Monday, December 6, 2010

Guidance

When a class works on a project, particularly a messy project, it gives teachers many opportunities for guidance. Contrary to what one might think, most of this guidance isn't in the form of completely new instructions and information, but in reminding students of what they have known all along. I find myself saying:

"Clean up your own mess."
"If you got it out, put it away."
"Rinse the brushes carefully, or they will be ruined."
"Don't wear your best shirt if you know you are going to be painting."
and, the big one,
"How you behave during a project is directly proportional to how many of them you will do this year"


Which is all good advice for adults too. Most of us know how we should behave. Deep down, we know what's right and what's fair and what's decent and what's not. We know what we ought to do.
We just need someone or some circumstance to make us do it.

Today a student objected when I asked who painted the rocks gold outside our classroom door:
"I did, but you already got me in trouble for that."
"Ah, I didn't get you in trouble."
"Yes you did. You did last Friday."
"I didn't get you in trouble."
"Yes you did, remember?"
"You got yourself in trouble. I just scolded you for it."

Sadly, that is often true for adults also.
"The policeman just doesn't understand that the speed limit should be higher for this section of the road."
"The electric company shouldn't be so concerned if I'm on time with my payments."
"I can't lose weight because the fast food chain only serves fat fries."
Most of our behavior problems aren't due to a lack of guidance but to a lack of personal responsibility.


Our project is "The Exodus Museum", and Moses was one of history's most harassed guidance counselors.

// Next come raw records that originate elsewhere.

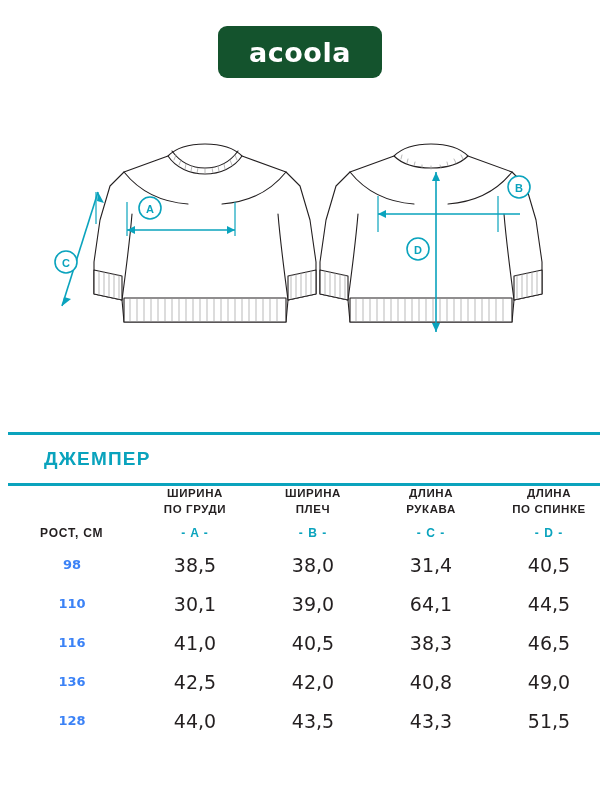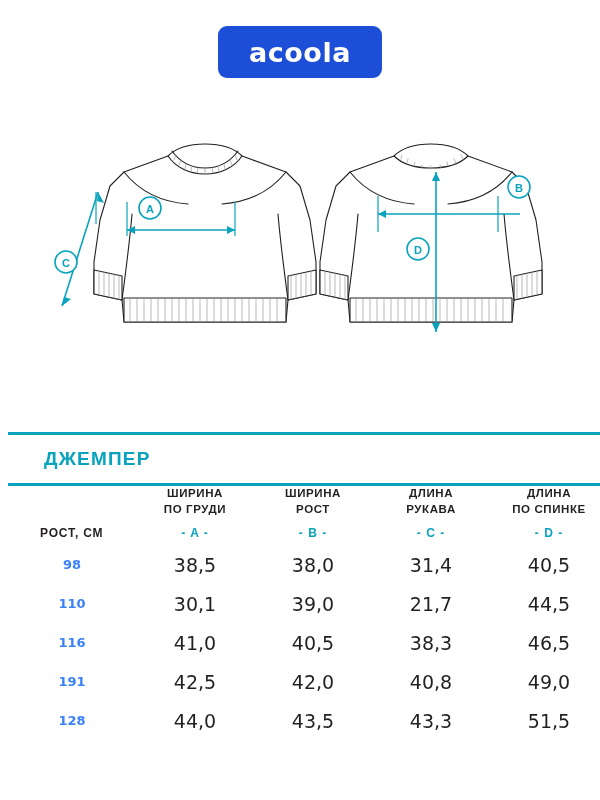--- a/index.html
+++ b/index.html
@@ -17,7 +17,7 @@
   }
   .logo {
     width: 164px; height: 52px; border-radius: 9px;
-    background: #1d4ed8;
+    background: #14532d;
     display: flex; align-items: center; justify-content: center;
   }
   .logo-text {

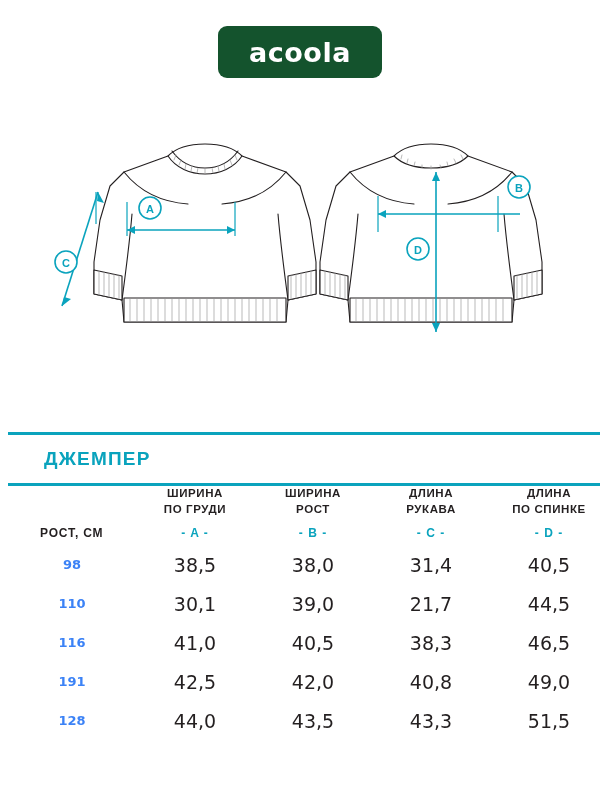--- a/index.html
+++ b/index.html
@@ -339,7 +339,7 @@
           </th>
           <th class="col-v">
             <span>ШИРИНА</span><br>
-            <span>РОСТ</span>
+            <span>ПЛЕЧ</span>
             <span class="code">- B -</span>
           </th>
           <th class="col-v">

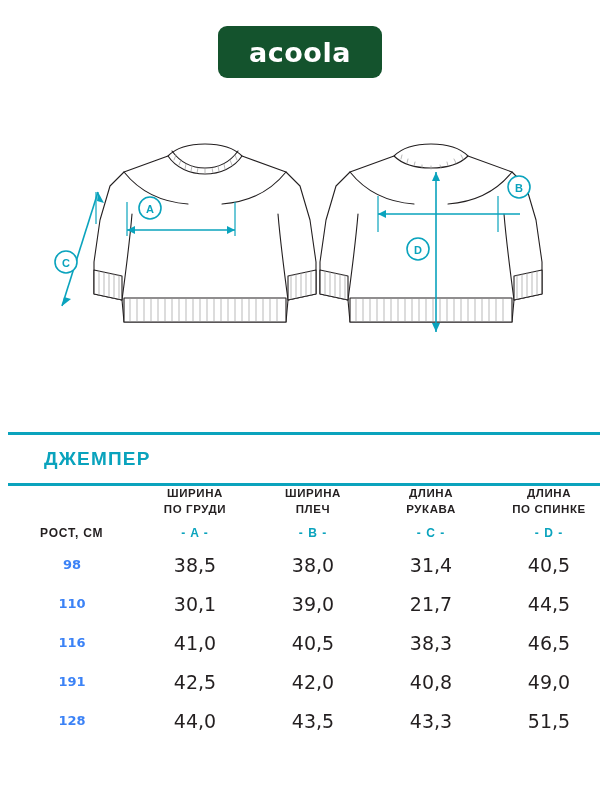--- a/index.html
+++ b/index.html
@@ -366,7 +366,7 @@
           <td class="height">110</td>
           <td>30,1</td>
           <td>39,0</td>
-          <td>21,7</td>
+          <td>64,1</td>
           <td>44,5</td>
         </tr>
         <tr>

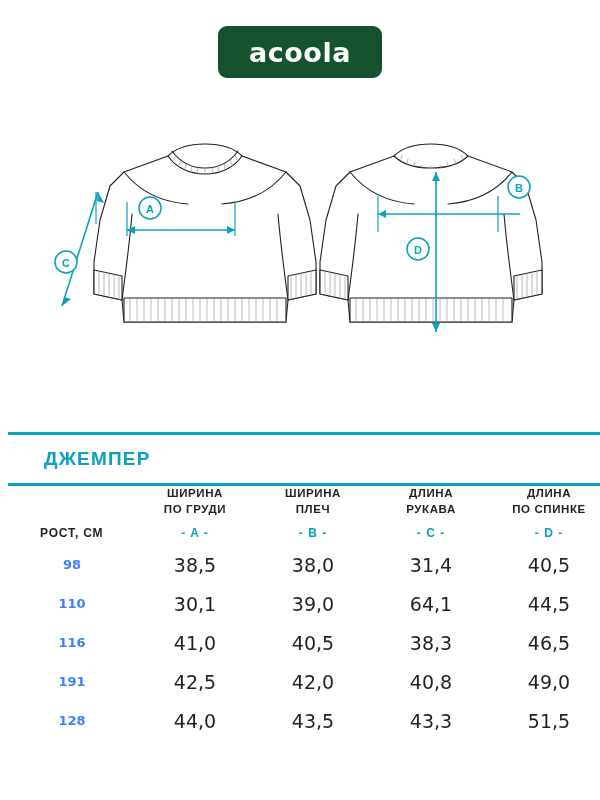--- a/index.html
+++ b/index.html
@@ -377,7 +377,7 @@
           <td>46,5</td>
         </tr>
         <tr>
-          <td class="height">191</td>
+          <td class="height">136</td>
           <td>42,5</td>
           <td>42,0</td>
           <td>40,8</td>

So it's all very fitting that I occasionally "get students in trouble!"

8 comments:

oldegg said...

Some of your guidance will sink in. You may not see the benefits of your advice immediately but just remember that way in the future your words of wisdom will be remembered with affection and thanks! Let's hope they forget you snippy, mean, grouchy part!

gs batty said...

what a great post and the truth of it screams to those that understand. We do get in trouble, not because of the gudance but because we do not pay attention to what we are told...happens to me daily...my wife doesn't understand that football is more important

Dee Martin said...

it is wonderful to see the pics of the students working on projects and all very good advice - for kiddos and adults. So true!

aftergrace said...

Ah, the old blame game. It does seem to be a common cry these days. Nobody wants to accept responsibilty. Thank you for reminding your little darlings that they need to step up to the truth.

Rallentanda said...

I like the kid who painted the rocks gold.I would have given him three gold stars. You may have well stunted the growth of a future Picasso:)

Lilibeth said...

Weren't his rocks; wasn't his paint. Poor little Picasso.

Jingle said...

love your take,
practical and useful.
Happy Sunday!

Jingle from Sunday Scribbling.
Blessings fly your way.
Happy Holidays.

Linda May said...

I agree, sometimes I think we are trying to live in a faultless society, but the mistakes are our own making.